Return all of the data that follows precisely, leaving every image out.

----- Data listing -----

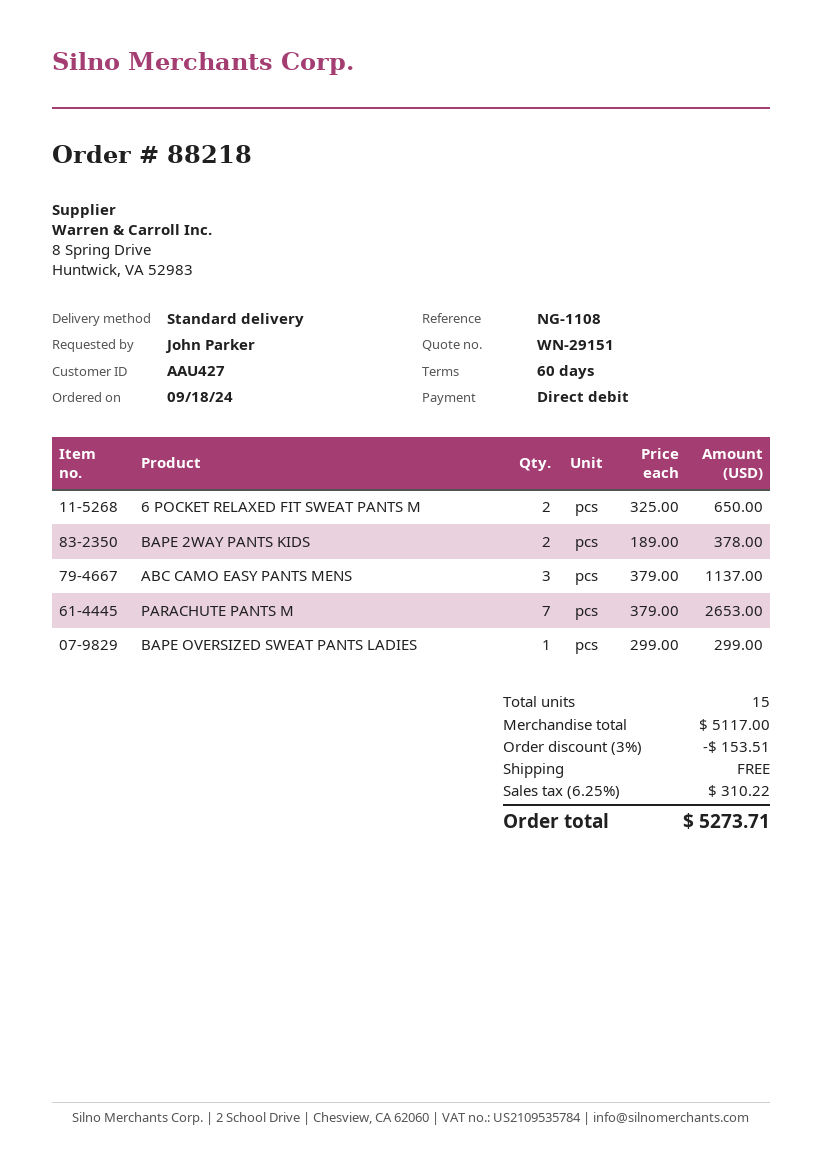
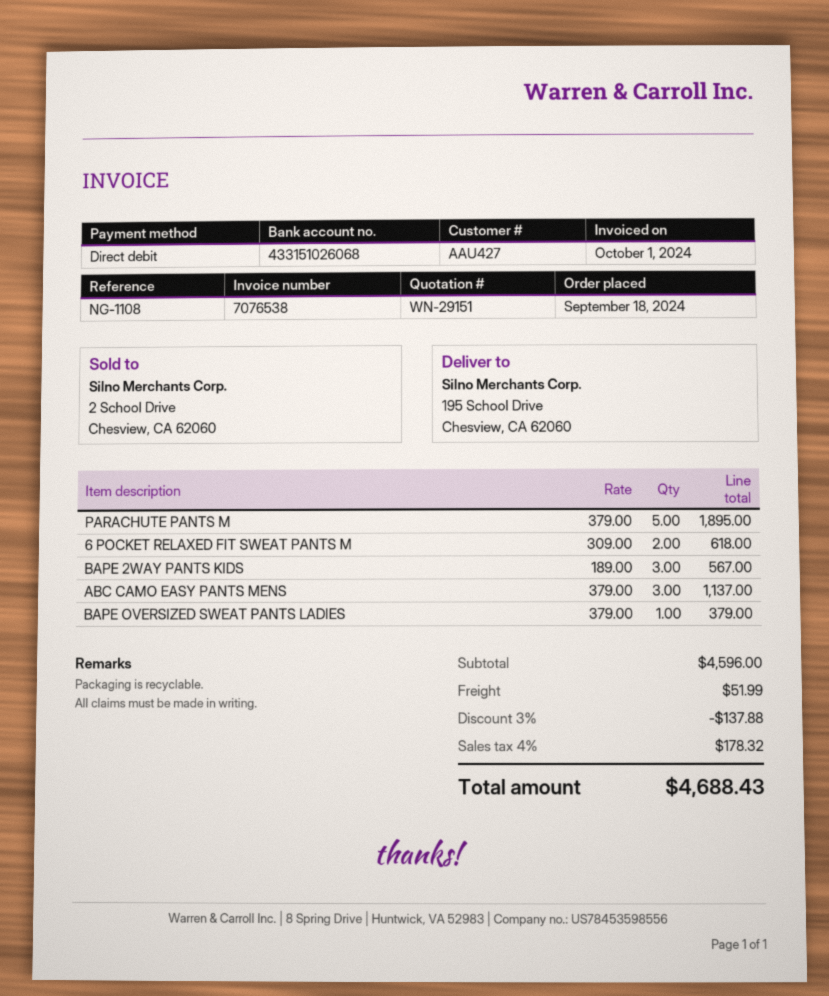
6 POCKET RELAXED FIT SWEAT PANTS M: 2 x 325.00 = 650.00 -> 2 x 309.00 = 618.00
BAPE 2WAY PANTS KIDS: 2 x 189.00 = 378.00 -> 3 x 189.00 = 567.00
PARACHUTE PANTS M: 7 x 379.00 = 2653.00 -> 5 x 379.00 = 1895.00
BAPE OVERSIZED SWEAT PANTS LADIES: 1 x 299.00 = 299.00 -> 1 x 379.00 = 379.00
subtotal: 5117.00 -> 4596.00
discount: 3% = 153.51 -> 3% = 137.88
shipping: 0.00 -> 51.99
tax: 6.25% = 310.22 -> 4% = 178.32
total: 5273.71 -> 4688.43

-----

Answer area.
6 POCKET RELAXED FIT SWEAT PANTS M: 2 x 325.00 = 650.00 -> 2 x 309.00 = 618.00
BAPE 2WAY PANTS KIDS: 2 x 189.00 = 378.00 -> 3 x 189.00 = 567.00
PARACHUTE PANTS M: 7 x 379.00 = 2653.00 -> 5 x 379.00 = 1895.00
BAPE OVERSIZED SWEAT PANTS LADIES: 1 x 299.00 = 299.00 -> 1 x 379.00 = 379.00
subtotal: 5117.00 -> 4596.00
discount: 3% = 153.51 -> 3% = 137.88
shipping: 0.00 -> 51.99
tax: 6.25% = 310.22 -> 4% = 178.32
total: 5273.71 -> 4688.43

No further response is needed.